BrightonSEO September 2019 – 5 top takeaways

Increasing the quality and quantity of organic website visits to your website, as part of an integrated marketing communications plan, needs expertise and investment to keep up to date with the evolving digital landscape.

At Genesis, our digital team attends the world renowned BrightonSEO, which helps them keep ahead with all the latest trends and updates to search engine algorithms so we can offer our clients the best possible service for search engine optimisation.

In 2018, Google reported they had made 3,234 updates to their search engine – that’s, on average, a whopping 9 updates each day – For a search marketer, it’s vital to keep up to date!

Here’s our 5 key takeaways from our latest trip to BrightonSEO:

  1. Link attributes are changing, and now they actually make sense!
  2. The real difference between SEO success and failure is the human brain.
  3. SEO moves from keywords to true meaning
  4. The best SEO linkers are PR thinkers
  5. Don’t dismiss technical SEO

  1. Link attributes are changing, and now they actually make sense!

Growing links is a frustrating business, especially when many publishers add a “nofollow” attribute to block the flow of equity from one site to the other. However, Google is planning to change how it interprets the instruction.

It seems the days of the ‘blanket nofollow’ are numbered with the introduction of brand new “rel” attributes.

The new attributes allow publishers to label User Generated Content (such as comments or wiki articles) and sponsored links separately. Google has also gone on record to explain that after March 2020, it will be changing how its crawlers treat nofollow attributes from ‘instruction’ to ‘hint’, meaning it may choose to ignore them.

  1. The real difference between SEO success and failure is the human brain

At the end of the day, SEO isn’t all about traffic stats or visibility, it’s about making a ‘conversion’ such as the completion of an enquiry form. Whilst you can’t take that decision out of the hands of your users, you can influence their actions by utilising simple human psychology.

Understanding the processes behind why a person responds to your website the way they do begins with an understanding that we’re all unique, and that we all need different criteria to be met in order to become convinced enough to respond in some way.

It’s easy to fixate on how you present a message, less so to really consider who you’re presenting a message to (or rather, the various, inherently different personalities that will come into contact with your content).
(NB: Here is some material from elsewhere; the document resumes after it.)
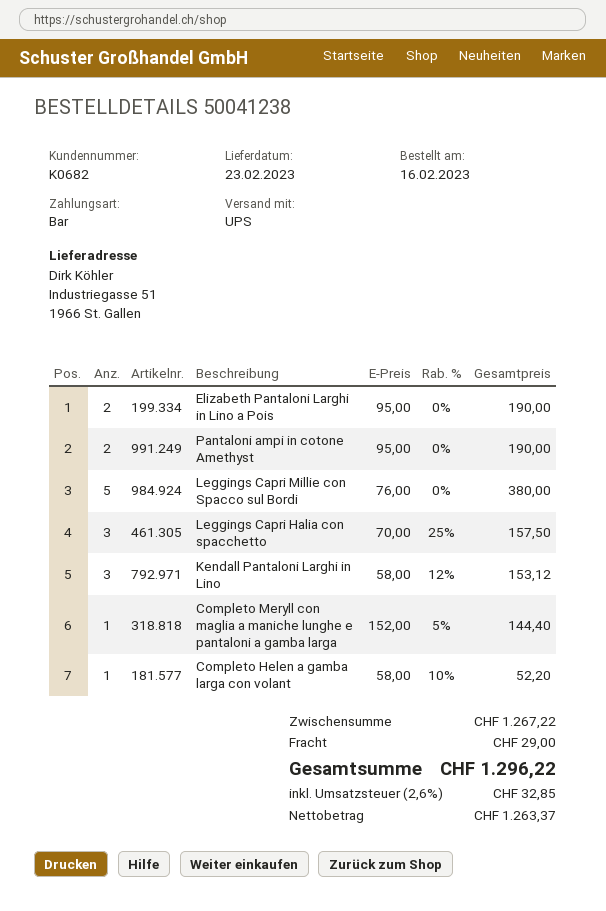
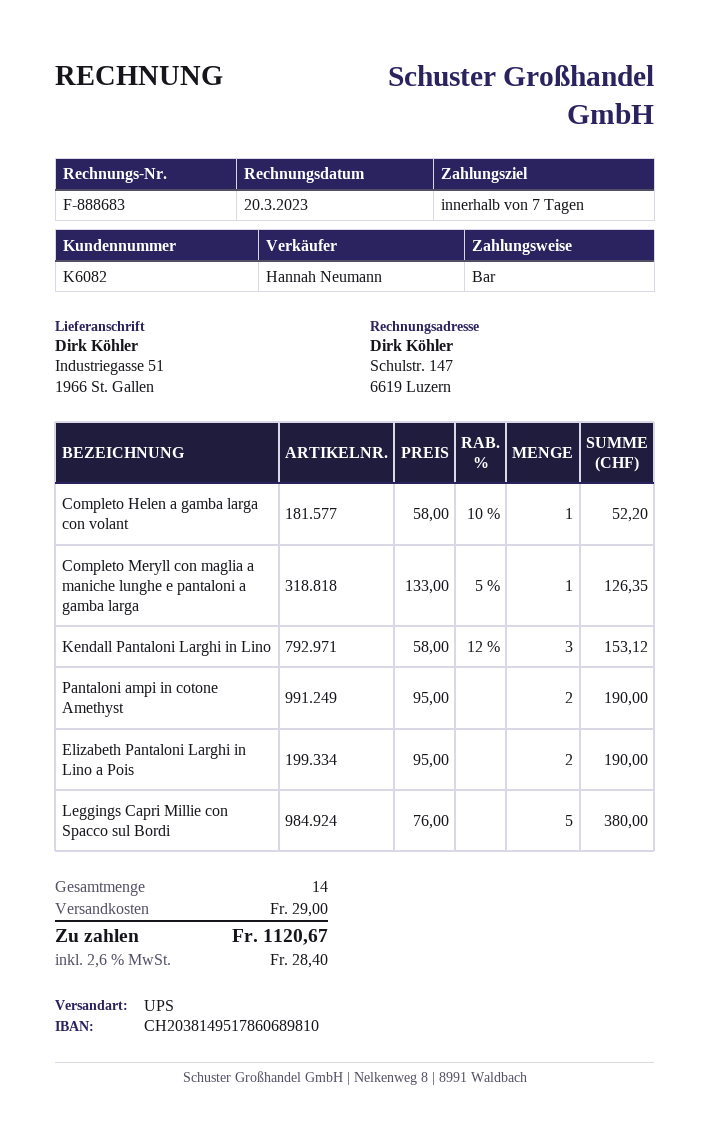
customer number: K0682 -> K6082
Leggings Capri Halia con spacchetto: 3 x 70.00 - 25% = 157.50 -> none
Completo Meryll con maglia a maniche lunghe e pantaloni a gamba larga: 1 x 152.00 - 5% = 144.40 -> 1 x 133.00 - 5% = 126.35
tax: 2.6% = 32.85 -> 2.6% = 28.40
total: 1296.22 -> 1120.67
Are you simply singing your own praises, or are you relating your successes to your visitor’s pain points?

  1. SEO moves from keywords to true meaning

SEO has always been dominated by keywords, how we use them and what form they take. However, recent insight has determined that this may not necessarily continue being the case, as Google increases its comprehension of the true meaning behind the words used.

The reign of the conventional keyword is slowly coming to an end as Google moves towards entity-driven SEO by creating a semantic link between multiple things.

Confused? Perform a search for “The Beatles Members” and notice the knowledge graph (at the top of your screen) – each of these are a different entity. Google identifies the entities “John Lennon”, “Paul McCartney”, “Ringo Starr” and “George Harrison”, links them to the entity “The Beatles”, and builds a network of “The Beatles Members”.

This knowledge of entities and the links between them is only growing and can be utilised to boost SEO performance by understanding how search engines both perceive and process information. In SEO, relevance matters and now that we know exactly how relevance is measured, we are better equipped to cater for it.

  1. The best SEO linkers are PR thinkers

Obtaining links is a practice vital to SEO success, but you can’t expect to generate high-value links from blogs or forums. Great link building is a product of great PR – it’s about knowing your target media and engaging them with insightful and ‘share-worthy’ stories.

Journalists are one of the best routes to publishing the links which will drive high volume traffic to your website. The skills for identifying individual journalists on each media, writing newsworthy (on brand and on message) content and targeting it appropriately to the right journalists/editors, are advanced and specialist and at Genesis we have a PR team who work seamlessly with the digital team to maximise these opportunities for our clients.

It’s important to factor in the various pressures placed on a journalist nowadays. Most have an average of just one hour to write/edit a piece, meaning it’s vital that the content you send them is not just appealing, engaging and creative, but also features all the images, videos and resources needed to get picked up and gain traction.

  1. Don’t dismiss technical SEO

SEO is becoming more and more user-led. Content’s ability to answer a question outshines the technical performance of that website. That is by no means an invitation to give up on making your website as easy as possible for search engines to index and rank.

Almost everything we do is influenced by users – we design websites to be as easy as possible to navigate, solve problems with well-written content and even tap into the inner workings of the human brain to deliver content that stands out, even at an unconscious level (See point 2 above).

But it’s more important than ever to factor in the technical optimisation. Think like a search engine and see the problems with your website that your users may not even encounter. Google’s search algorithms are getting more complex by the second, but we’re getting far better at understanding how they work – get acquainted with the processes and integrate them into your work for a successful outcome.